“I wanted this job, right?”
That’s what I texted to my wife while about halfway through detangling cords on my fourth netbook cart of the day. My back was aching and I had full knowledge that when I closed my eyes to go to sleep that night, all I would see is tangled black power cords with “Spiderwebs” by No Doubt running through my head. This was quite the juxtaposition from the rest of my summer which was spent matching wits and intelligence with some of the finest educators this country has to offer. Rarely, if ever, do we talk about the dirty hands-on, off-the-clock part of the job. Oh sure, we make glancing references to it like, “Just another thing to add to ‘other duties as assigned’” or “we do what we have to do”.
I think of these things as time-suckers. I spent the grand majority of two full workdays doing an inventory and making sure that the number of netbooks in a room matched the number of power cords and was within +/- 1 of current enrollment. Oh yeah, that’s two full working days that I won’t see a dime for, but are absolutely necessary if I want to get any sort of co-planning done during pre-planning. But then I take a step back and ask, how necessary is it?
Will it make life easier on teachers and students that the cords aren’t tangled in the cart, are all properly connected, and the right amount exists? Absolutely. At the same time, though, I believe things like that can get in the way of doing what will REALLY help students and REALLY make a difference in their lives. And I believe many of us recognize that point. But how many of us stop and change directions at that point? How many of us are willing to leave the cords behind in a still-tangled mess and meet with a couple of teachers to help plan a well-thought-out meaningful project?
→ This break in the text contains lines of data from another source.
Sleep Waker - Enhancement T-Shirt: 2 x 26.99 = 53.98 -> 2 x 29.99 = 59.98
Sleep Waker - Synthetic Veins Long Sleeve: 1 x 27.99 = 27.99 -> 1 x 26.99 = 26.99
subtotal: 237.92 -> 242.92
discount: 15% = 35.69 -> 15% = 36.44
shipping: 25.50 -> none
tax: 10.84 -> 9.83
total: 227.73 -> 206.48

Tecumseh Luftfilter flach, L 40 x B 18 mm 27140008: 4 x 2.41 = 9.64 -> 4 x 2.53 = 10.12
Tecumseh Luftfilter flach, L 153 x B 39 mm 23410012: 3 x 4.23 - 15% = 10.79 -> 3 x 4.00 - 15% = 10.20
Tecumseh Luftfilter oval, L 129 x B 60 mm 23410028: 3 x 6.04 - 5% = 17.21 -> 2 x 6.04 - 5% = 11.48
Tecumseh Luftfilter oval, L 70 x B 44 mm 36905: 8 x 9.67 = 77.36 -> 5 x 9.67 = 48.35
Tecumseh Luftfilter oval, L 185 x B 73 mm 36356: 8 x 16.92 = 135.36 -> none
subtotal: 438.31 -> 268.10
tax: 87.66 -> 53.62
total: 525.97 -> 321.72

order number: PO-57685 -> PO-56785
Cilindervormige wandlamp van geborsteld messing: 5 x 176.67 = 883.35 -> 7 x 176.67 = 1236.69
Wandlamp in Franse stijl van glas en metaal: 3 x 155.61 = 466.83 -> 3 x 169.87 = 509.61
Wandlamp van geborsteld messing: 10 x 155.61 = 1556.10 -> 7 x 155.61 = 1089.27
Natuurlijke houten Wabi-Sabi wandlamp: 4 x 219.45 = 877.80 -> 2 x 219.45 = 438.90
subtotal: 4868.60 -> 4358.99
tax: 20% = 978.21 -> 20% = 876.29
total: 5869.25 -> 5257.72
The job I wanted wasn’t untangling cords. The job I wanted was the one where I’m working with kids and teachers on stuff that matters. It’s not that I don’t see the value of untangling cords. And yes, there are some cord tangles that we simply cannot ignore. But I can’t help but think that a lot of burnout, frustration and stagnation comes from our inability to let the cords go and focus on what really matters. If we truly believe that we’re teachers because we want to help kids make meaningful connections and products, then we need to be sure that truly is our priority and show it through our actions and our words and leave the tangles alone. Besides, they’ll only be tangled again two months from now.